Revision tracking records
----------

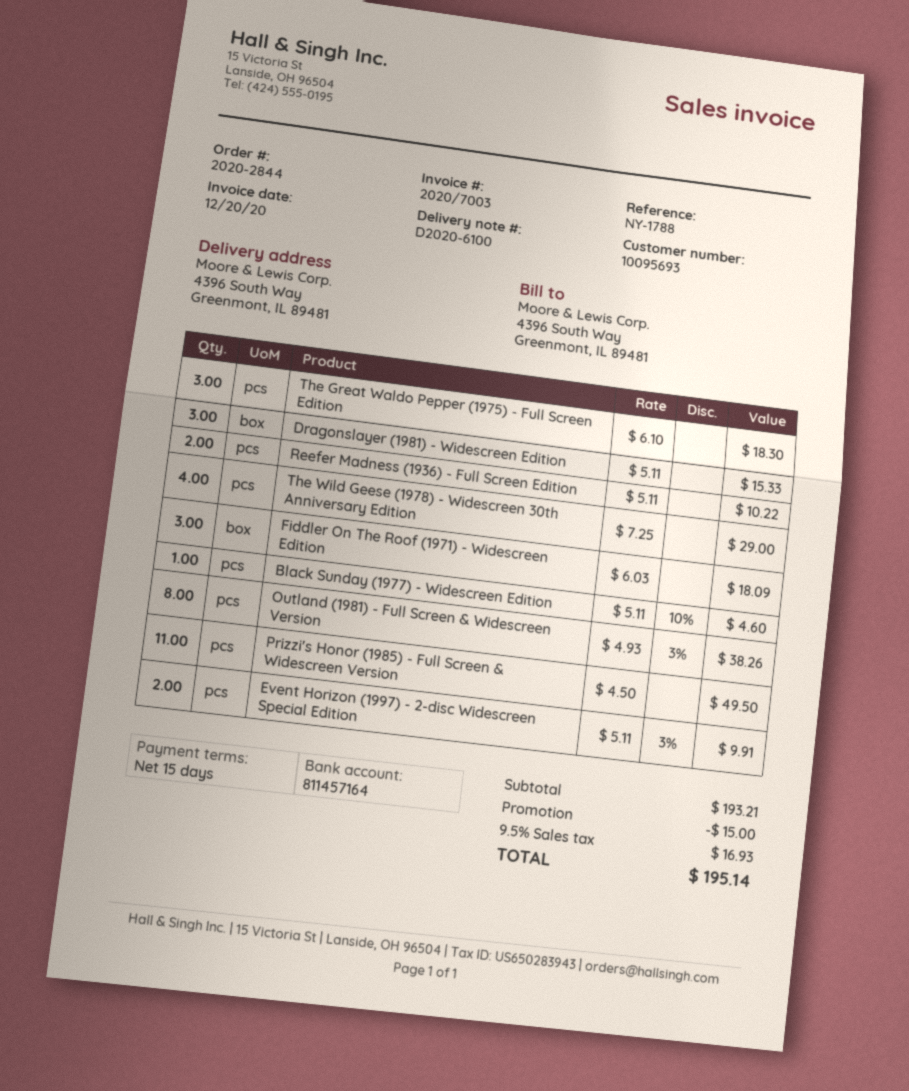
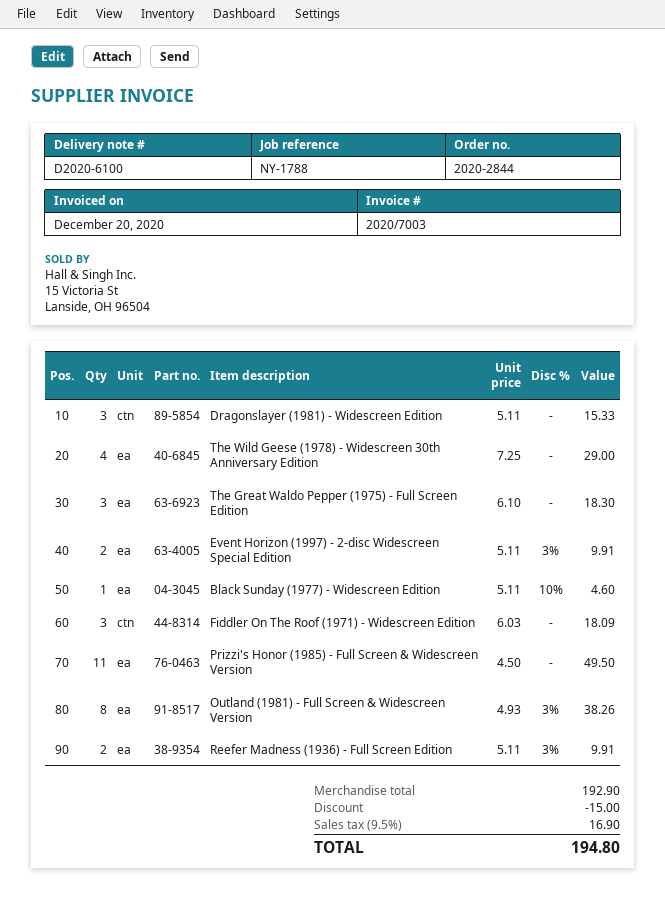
Reefer Madness (1936) - Full Screen Edition: 2 x 5.11 = 10.22 -> 2 x 5.11 - 3% = 9.91
subtotal: 193.21 -> 192.90
tax: 9.5% = 16.93 -> 9.5% = 16.90
total: 195.14 -> 194.80

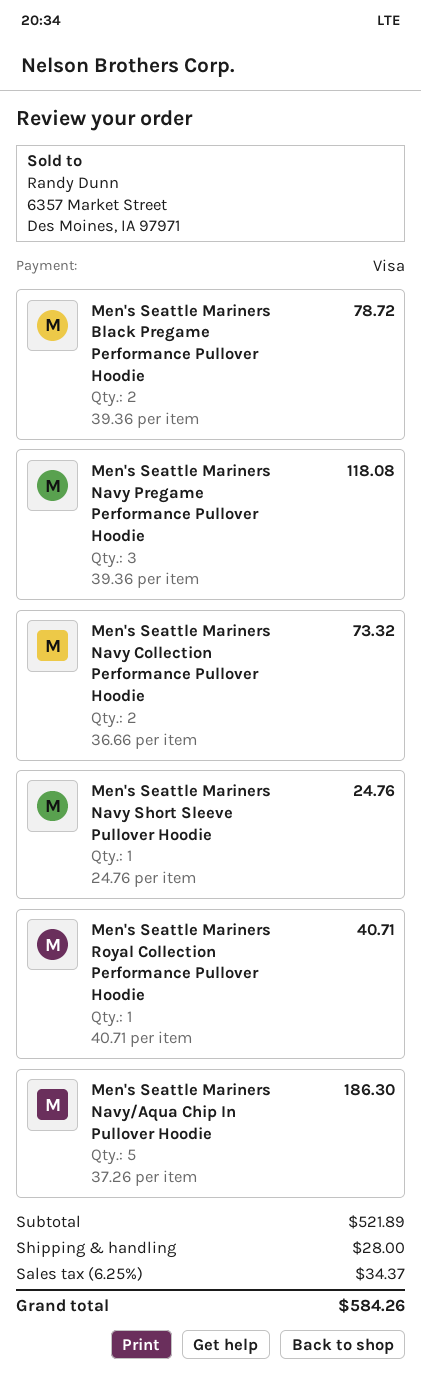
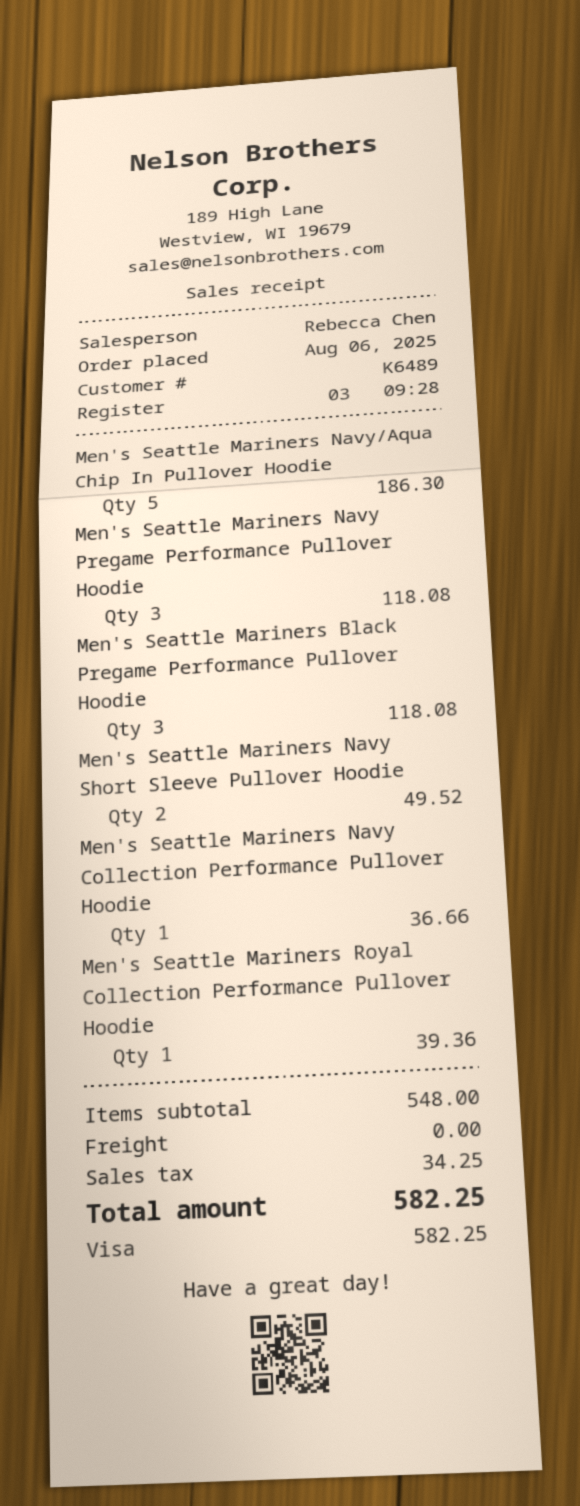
Men's Seattle Mariners Black Pregame Performance Pullover Hoodie: 2 for 78.72 -> 3 for 118.08
Men's Seattle Mariners Navy Collection Performance Pullover Hoodie: 2 for 73.32 -> 1 for 36.66
Men's Seattle Mariners Navy Short Sleeve Pullover Hoodie: 1 for 24.76 -> 2 for 49.52
Men's Seattle Mariners Royal Collection Performance Pullover Hoodie: 1 for 40.71 -> 1 for 39.36
subtotal: 521.89 -> 548.00
shipping: 28.00 -> 0.00
tax: 34.37 -> 34.25
total: 584.26 -> 582.25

----------

TASK OBJECTIVE: Output only the lines above from the one containing "tax: 9.5% = 16.93 -> 9.5% = 16.90" to the one containing "Men's Seattle Mariners Navy Collection", both included, exactly as written and with no pictures.

EXERCISE OUTPUT:
tax: 9.5% = 16.93 -> 9.5% = 16.90
total: 195.14 -> 194.80

Men's Seattle Mariners Black Pregame Performance Pullover Hoodie: 2 for 78.72 -> 3 for 118.08
Men's Seattle Mariners Navy Collection Performance Pullover Hoodie: 2 for 73.32 -> 1 for 36.66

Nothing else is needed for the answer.